__What you have to do__. Search the records below for the word "span", then return every line where it appears.

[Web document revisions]
========================================================================

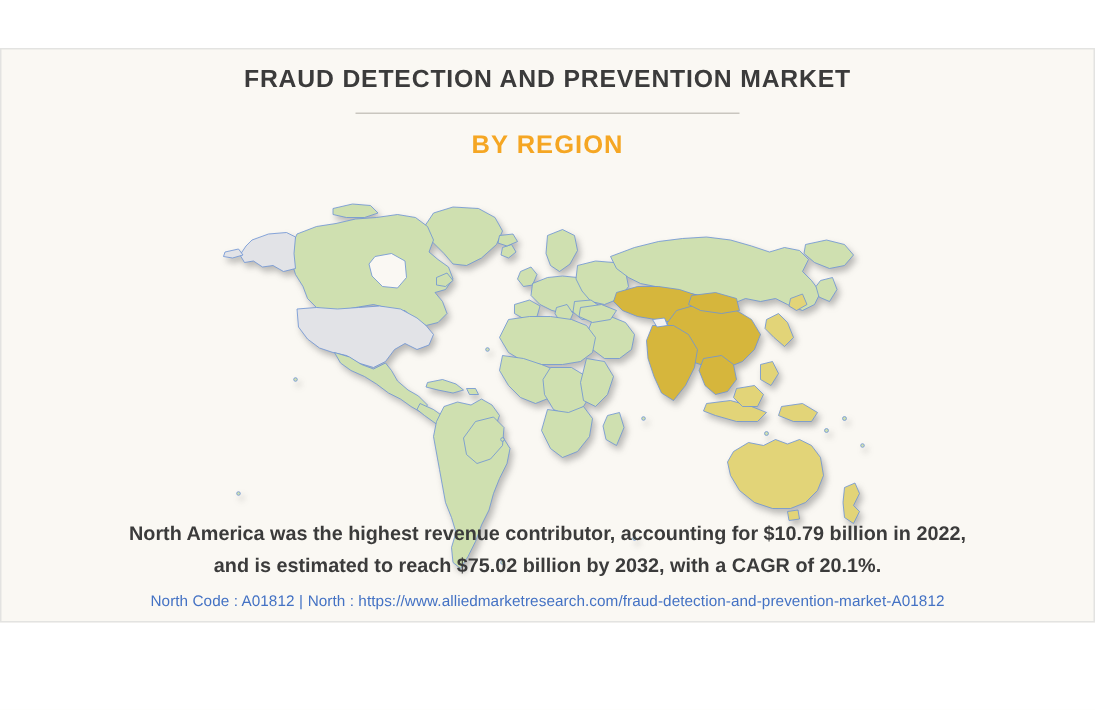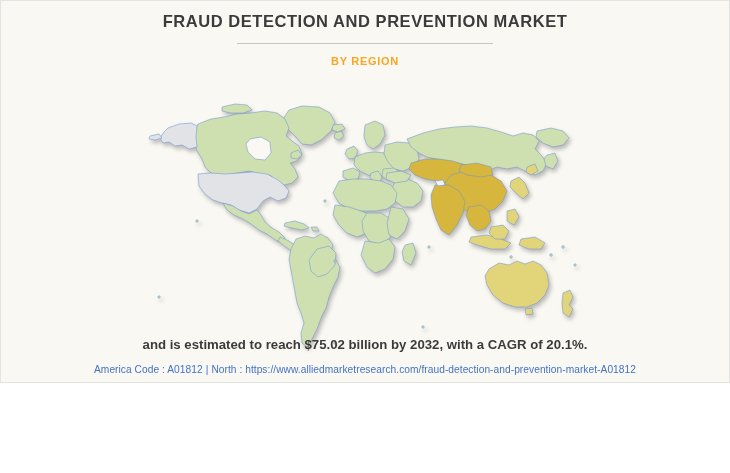--- a/index.html
+++ b/index.html
@@ -21,6 +21,7 @@
     background: #faf8f3;
     border: 1px solid #e3e3e1;
     overflow: hidden;
+    margin-top: 32px;
   }
 
   

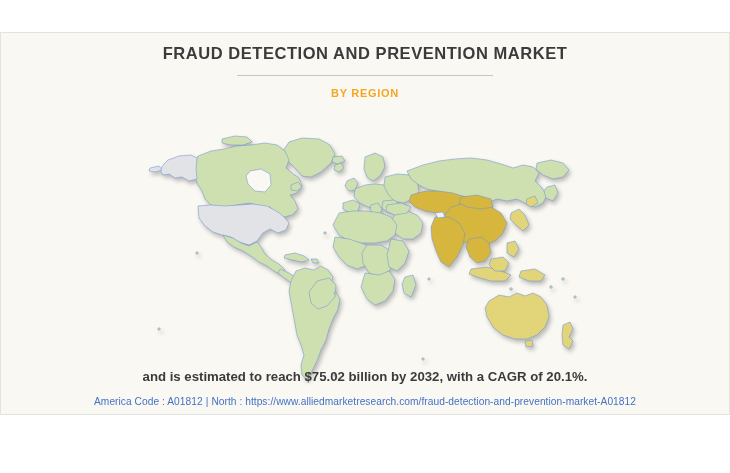--- a/index.html
+++ b/index.html
@@ -47,7 +47,7 @@
   }
   .subtitle {
     margin-top: 11px;
-    font-size: 11px;
+    font-size: 17px;
     font-weight: bold;
     letter-spacing: 0.7px;
     color: #f5a623;

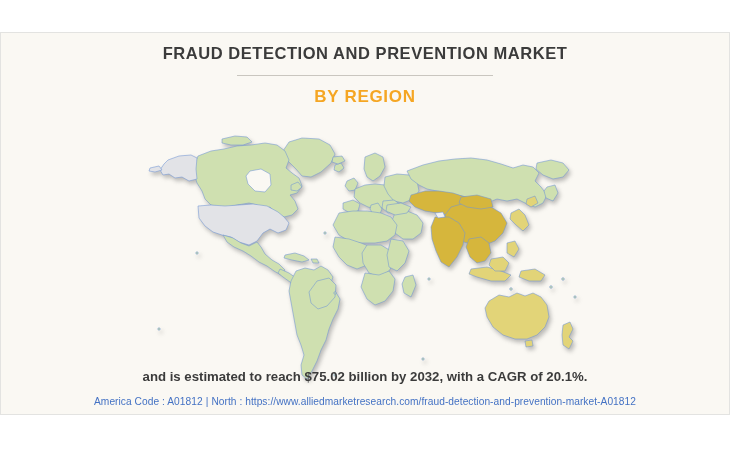--- a/index.html
+++ b/index.html
@@ -222,6 +222,7 @@
 
   <div class="footer">
     <div class="summary">
+      <span class="line">North America was the highest revenue contributor, accounting for $10.79 billion in 2022,</span>
       <span class="line">and is estimated to reach $75.02 billion by 2032, with a CAGR of 20.1%.</span>
     </div>
     <div class="source">

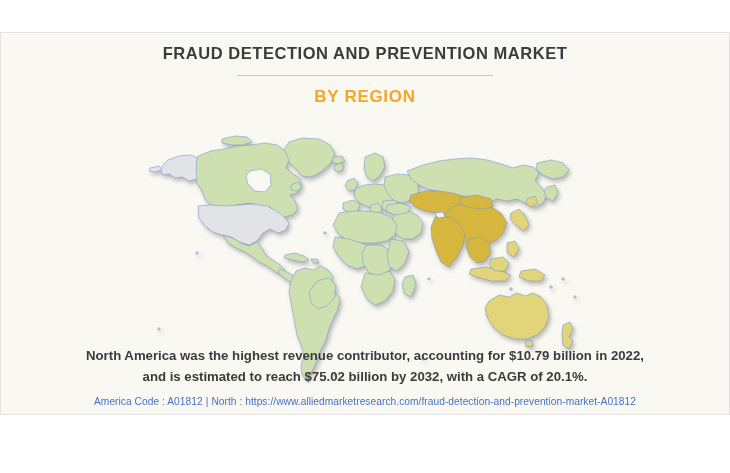--- a/index.html
+++ b/index.html
@@ -226,7 +226,7 @@
       <span class="line">and is estimated to reach $75.02 billion by 2032, with a CAGR of 20.1%.</span>
     </div>
     <div class="source">
-      <span>America Code : A01812</span><span class="sep">|</span><a href="#">North : https://www.alliedmarketresearch.com/fraud-detection-and-prevention-market-A01812</a>
+      <span>North Code : A01812</span><span class="sep">|</span><a href="#">North : https://www.alliedmarketresearch.com/fraud-detection-and-prevention-market-A01812</a>
     </div>
   </div>
 

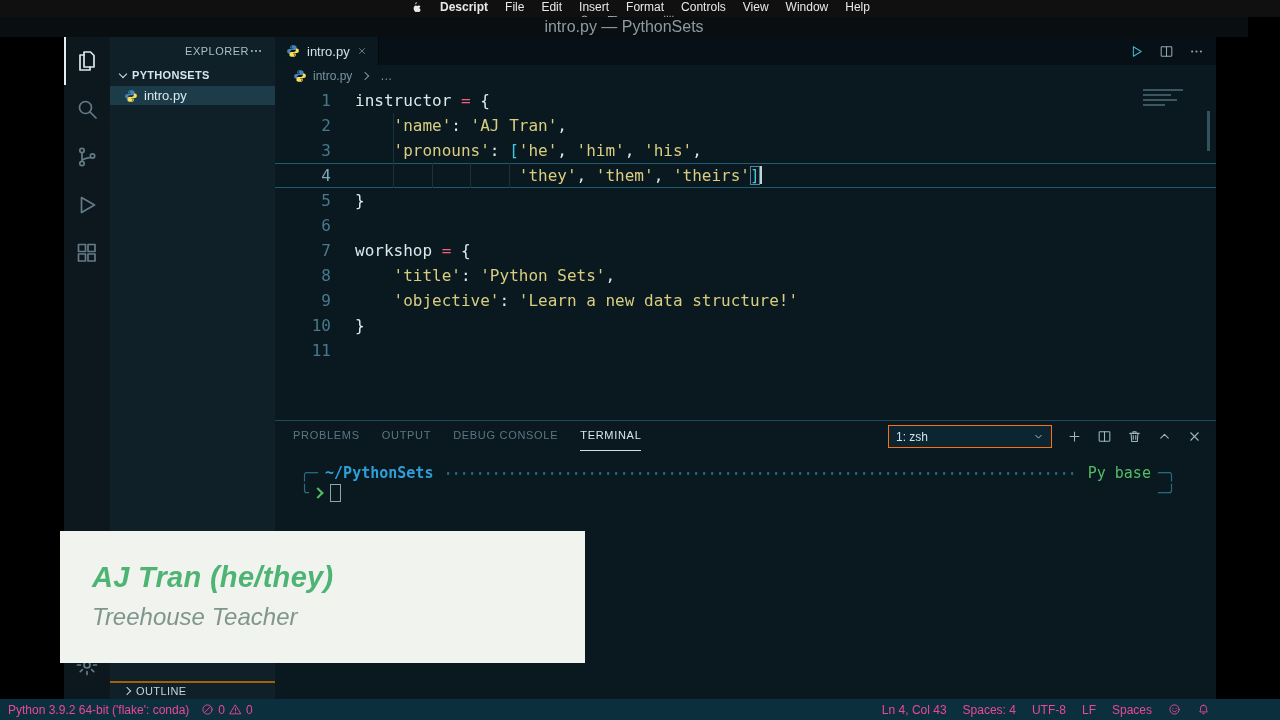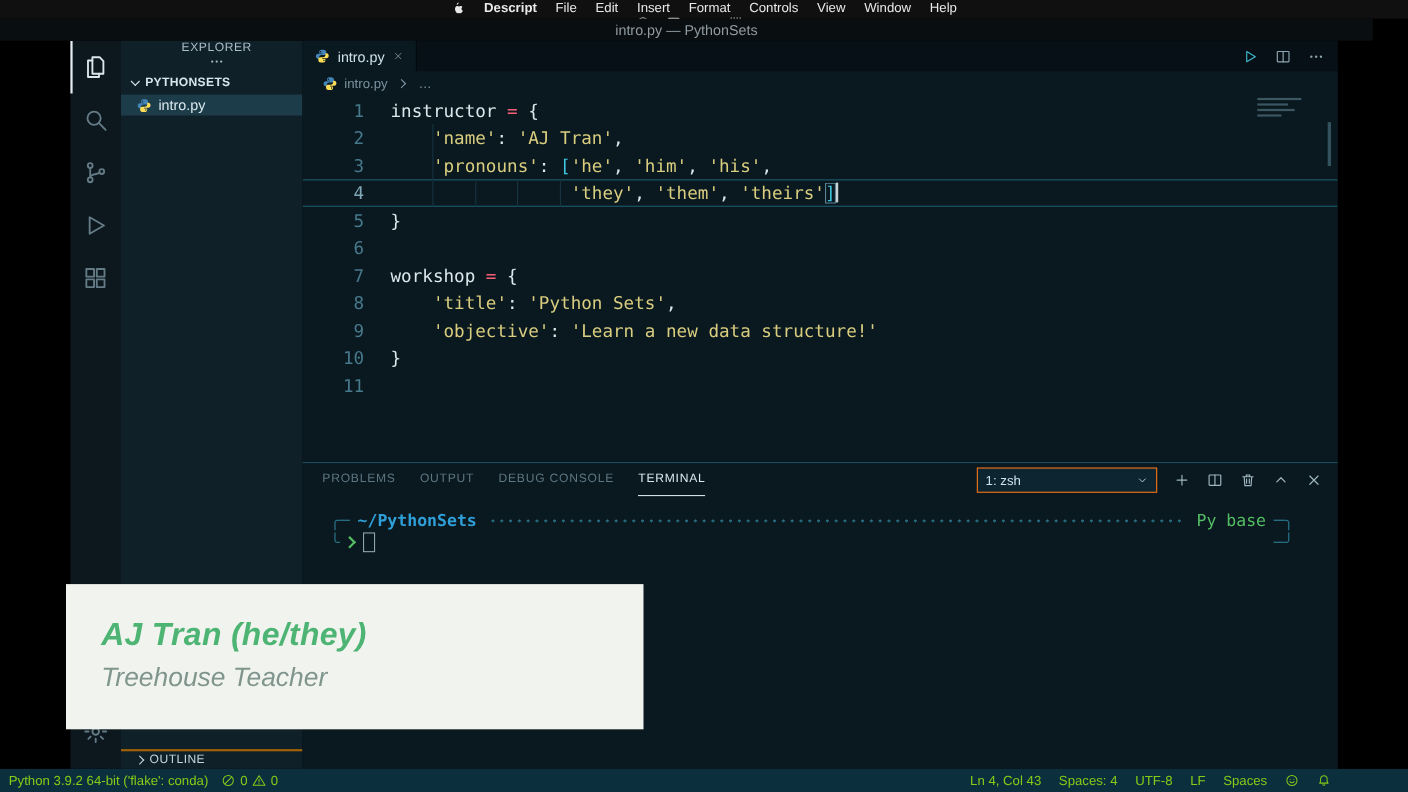--- a/index.html
+++ b/index.html
@@ -17,7 +17,7 @@
 
   
   .titlebar { position:absolute; left:0; top:17px; width:1248px; height:20px; background:#090e10;
-              display:flex; align-items:center; justify-content:center; color:#8f9ba1; font-size:13px; }
+              display:flex; align-items:center; justify-content:center; color:#8f9ba1; font-size:16px; }
 
   
   .window { position:absolute; left:64px; top:37px; width:1152px; height:662px; }

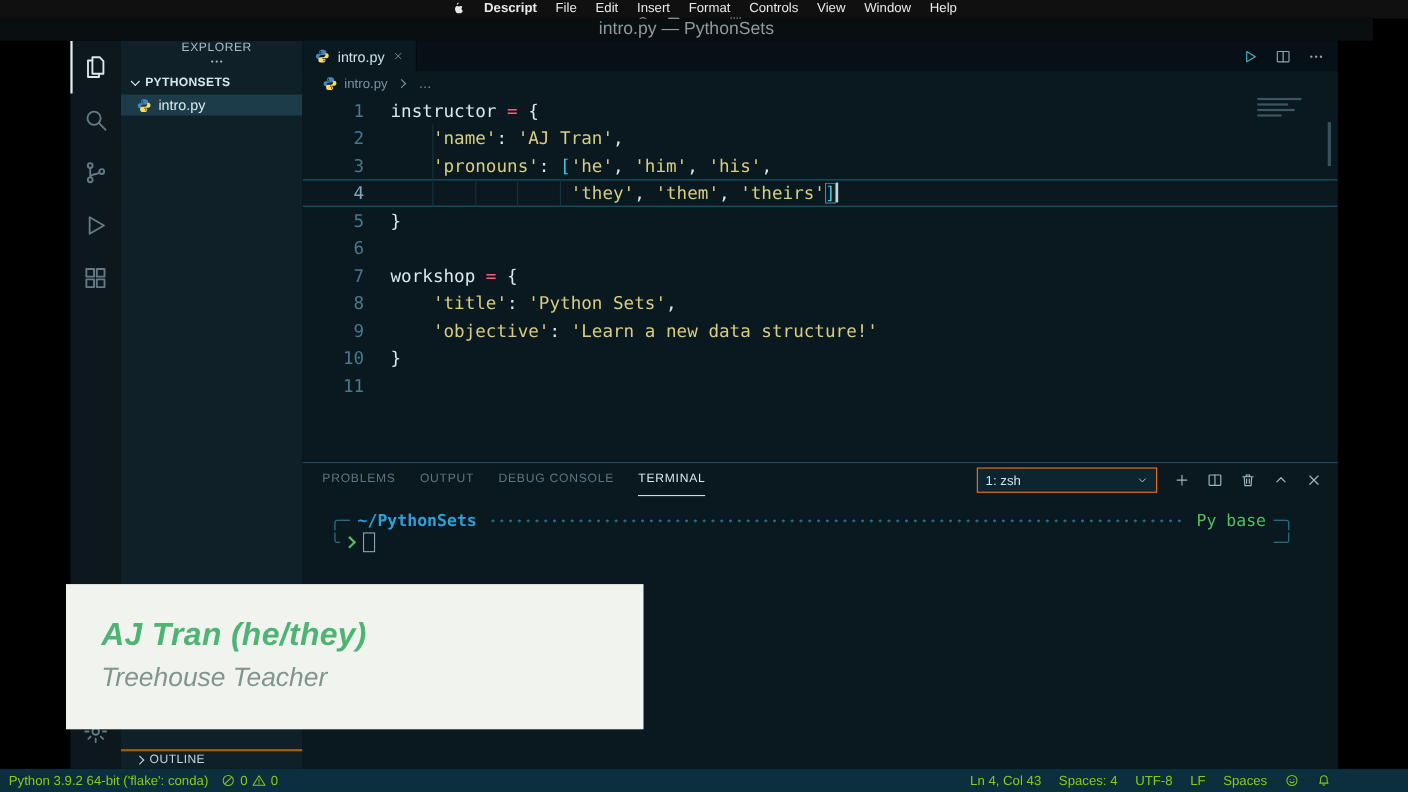--- a/index.html
+++ b/index.html
@@ -32,8 +32,8 @@
 
   
   .sidebar { position:absolute; left:46px; top:0; width:165px; height:662px; background:#0f2029; }
-  .sidebar-header { height:27px; display:flex; align-items:center; justify-content:flex-start;
-                    padding:0 12px 0 21px; color:#a9bec7; font-size:11px; letter-spacing:.5px;flex-direction:column; }
+  .sidebar-header { height:27px; display:flex; align-items:center; justify-content:flex-end;
+                    padding:0 12px 0 21px; color:#a9bec7; font-size:11px; letter-spacing:.5px; }
   .sidebar-header .ic { width:14px; height:14px; }
   .folder-row { height:22px; display:flex; align-items:center; padding-left:6px; color:#d8e6ec;
                 font-size:11px; font-weight:bold; letter-spacing:.3px; }

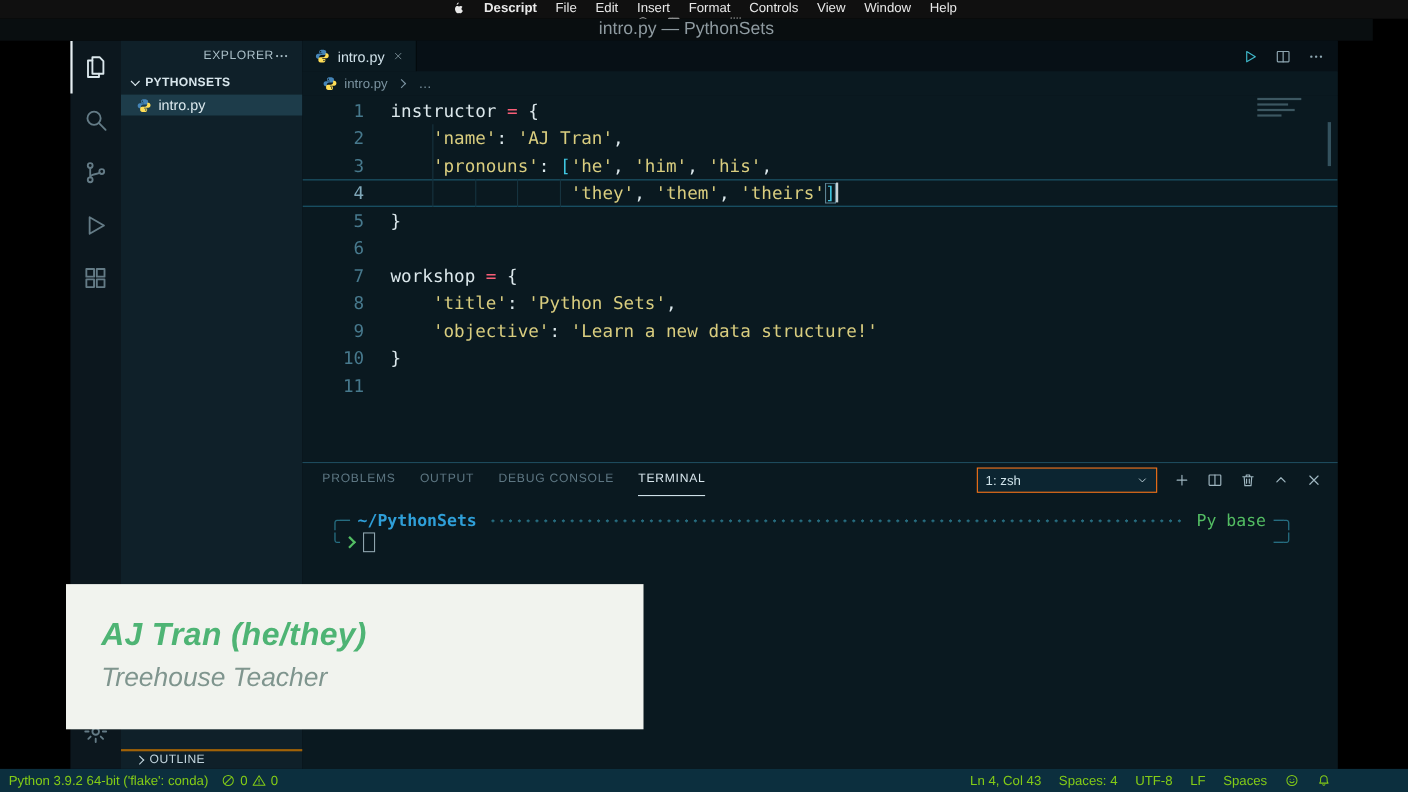--- a/index.html
+++ b/index.html
@@ -124,7 +124,7 @@
   
   .statusbar { position:absolute; left:0; top:699px; width:1280px; height:21px; background:#0c2f3e;
                display:flex; align-items:center; justify-content:space-between; padding:0 70px 0 8px;
-               box-sizing:border-box; font-size:12px; color:#84cc16; }
+               box-sizing:border-box; font-size:12px; color:#ec4899; }
   .sb-left, .sb-right { display:flex; align-items:center; }
   .sb-left { gap:12px; }
   .sb-right { gap:16px; }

========================================================================

__Solved problem__.
+      <span class="line">North America was the highest revenue contributor, accounting for $10.79 billion in 2022,</span>
       <span class="line">and is estimated to reach $75.02 billion by 2032, with a CAGR of 20.1%.</span>
       <span class="line">and is estimated to reach $75.02 billion by 2032, with a CAGR of 20.1%.</span>
-      <span>America Code : A01812</span><span class="sep">|</span><a href="#">North : https://www.alliedmarketresearch.com/fraud-detection-and-prevention-market-A01812</a>
+      <span>North Code : A01812</span><span class="sep">|</span><a href="#">North : https://www.alliedmarketresearch.com/fraud-detection-and-prevention-market-A01812</a>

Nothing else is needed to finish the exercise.